» Task details
Beginning with the line that includes "(997, 266) none" and ending with the last line, print the records exactly, leaving every picture out.
Top of Supplied information
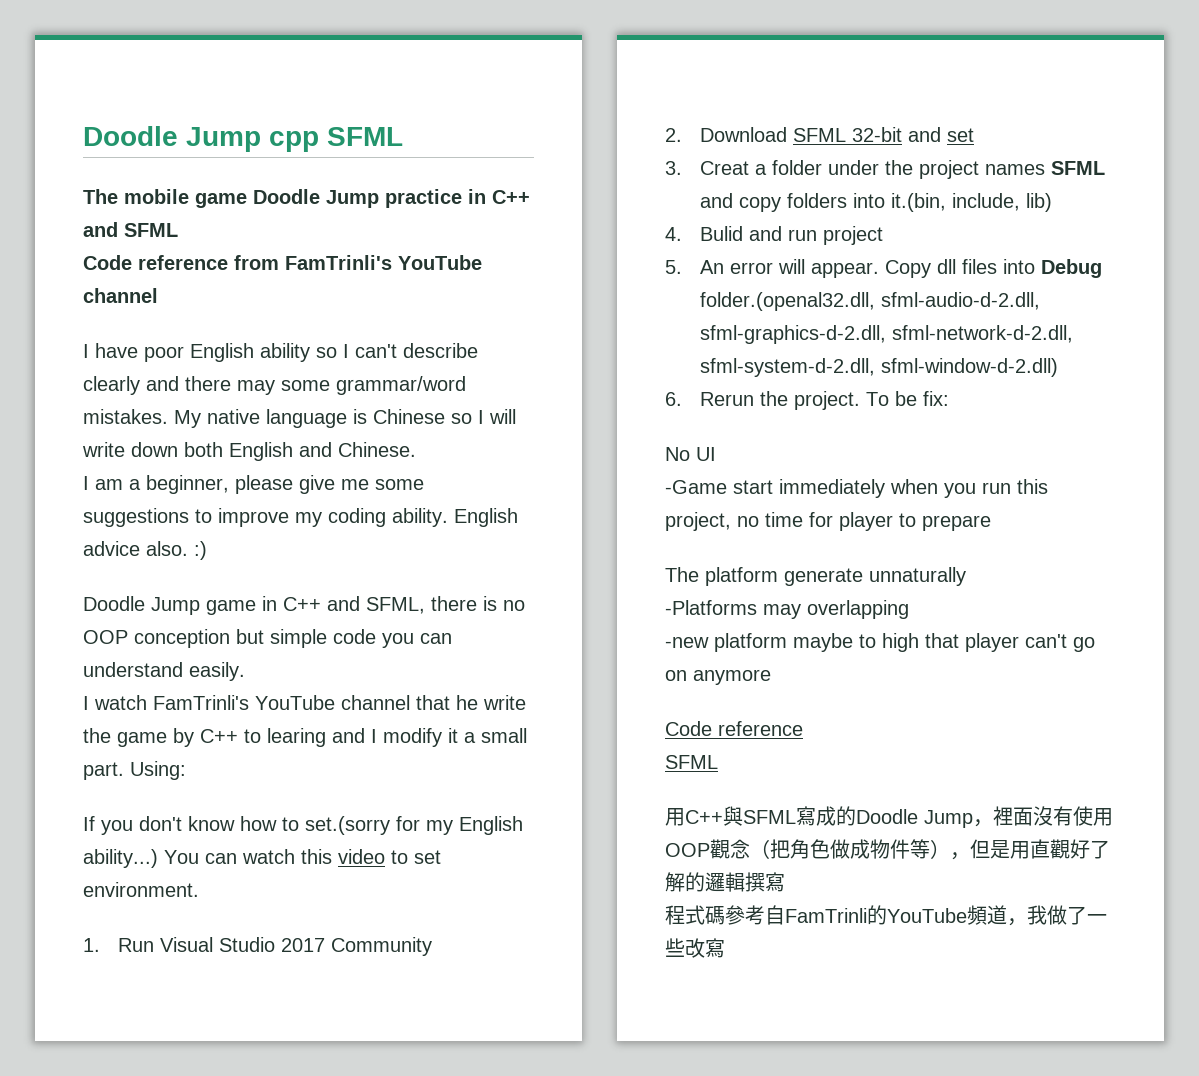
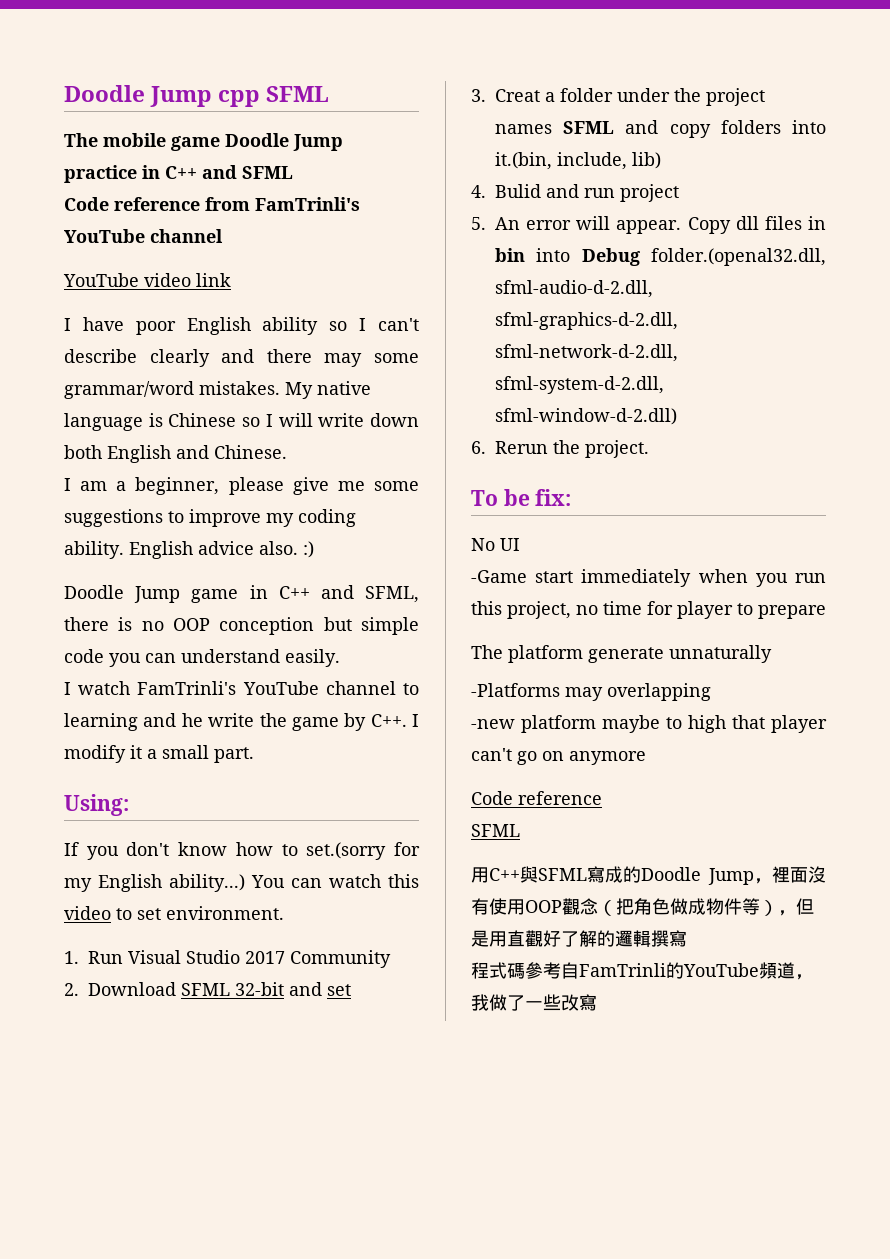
(158, 295) none -> [63,273,231,287] // YouTube video link
[416,695,450,710] that -> [403,683,419,695] [64,713,177,731] to learning and
[200,728,365,747] C++ to learing and -> [370,714,407,727] C++.
(124, 771) none -> (254, 755) //
(997, 266) none -> [808,216,826,230] [495,248,525,262] in bin
(860, 400) none -> (649, 449) //

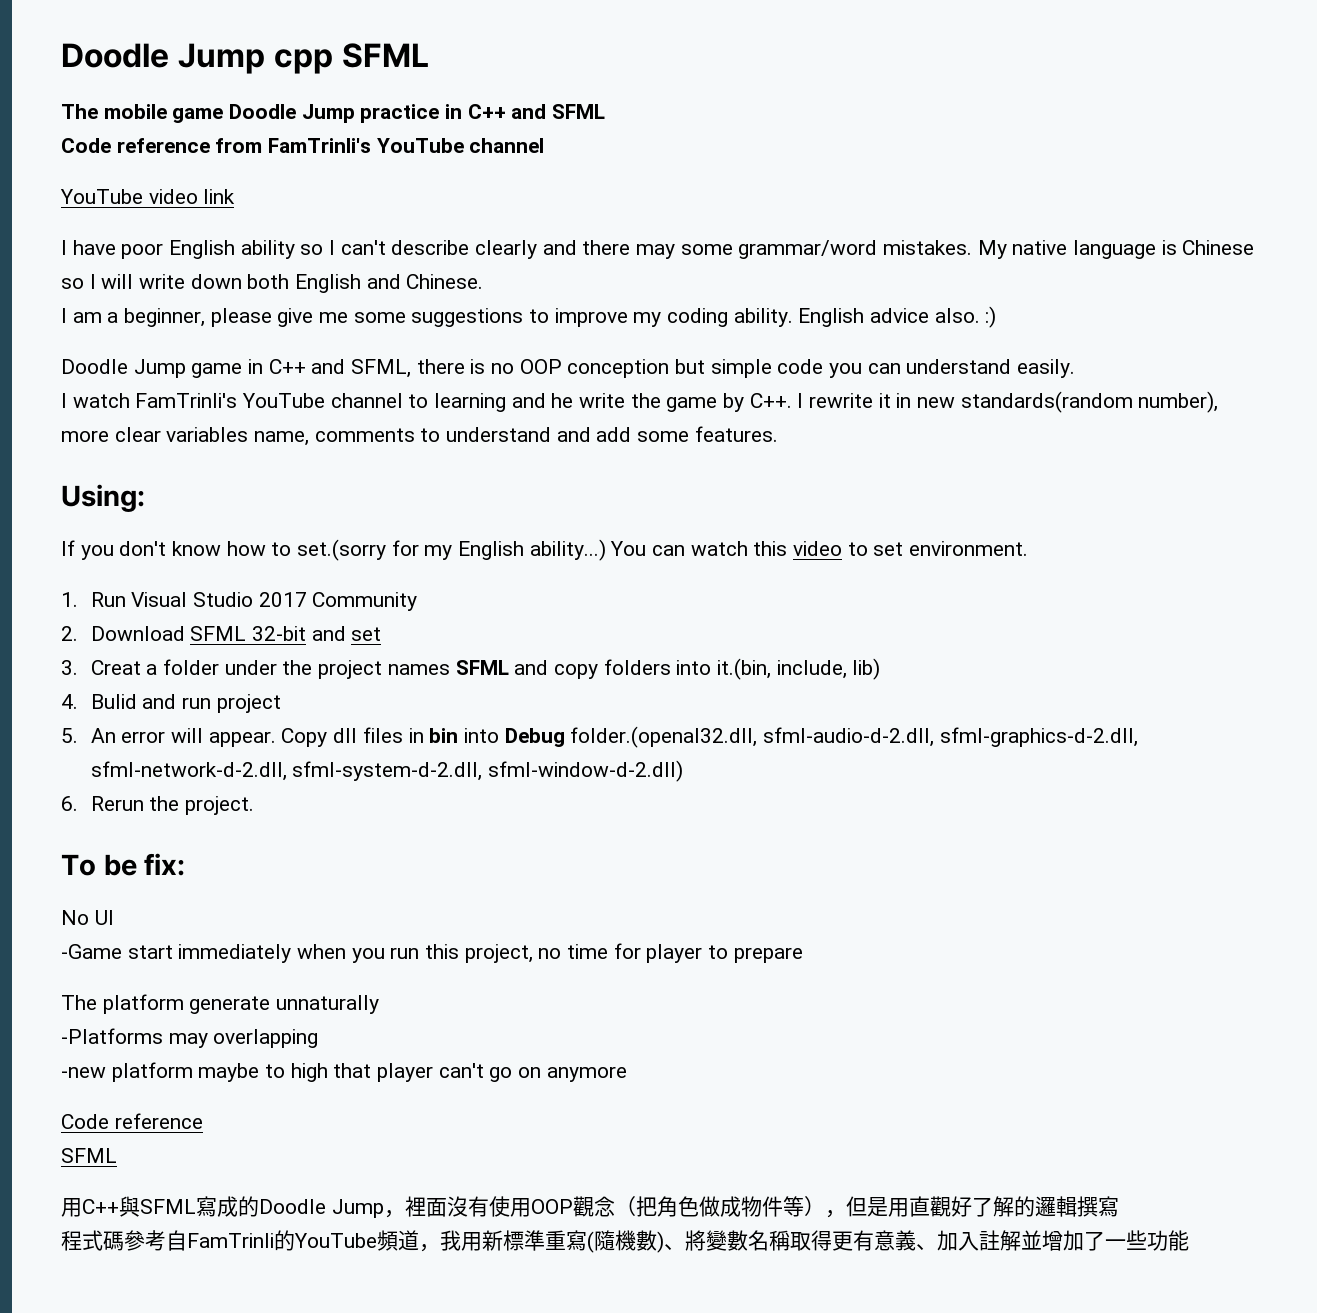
[64,745,254,763] modify it a small part. -> [809,391,1219,413] [61,426,778,446] rewrite it in new standards(random number), more clear variables name, comments to understand and add some features.
[489,994,597,1011] 做了一些改寫 -> [461,1230,1189,1253] 用新標準重寫(隨機數)、將變數名稱取得更有意義、加入註解並增加了一些功能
Bottom of Supplied information
» Task output
(997, 266) none -> [808,216,826,230] [495,248,525,262] in bin
(860, 400) none -> (649, 449) //

[64,745,254,763] modify it a small part. -> [809,391,1219,413] [61,426,778,446] rewrite it in new standards(random number), more clear variables name, comments to understand and add some features.
[489,994,597,1011] 做了一些改寫 -> [461,1230,1189,1253] 用新標準重寫(隨機數)、將變數名稱取得更有意義、加入註解並增加了一些功能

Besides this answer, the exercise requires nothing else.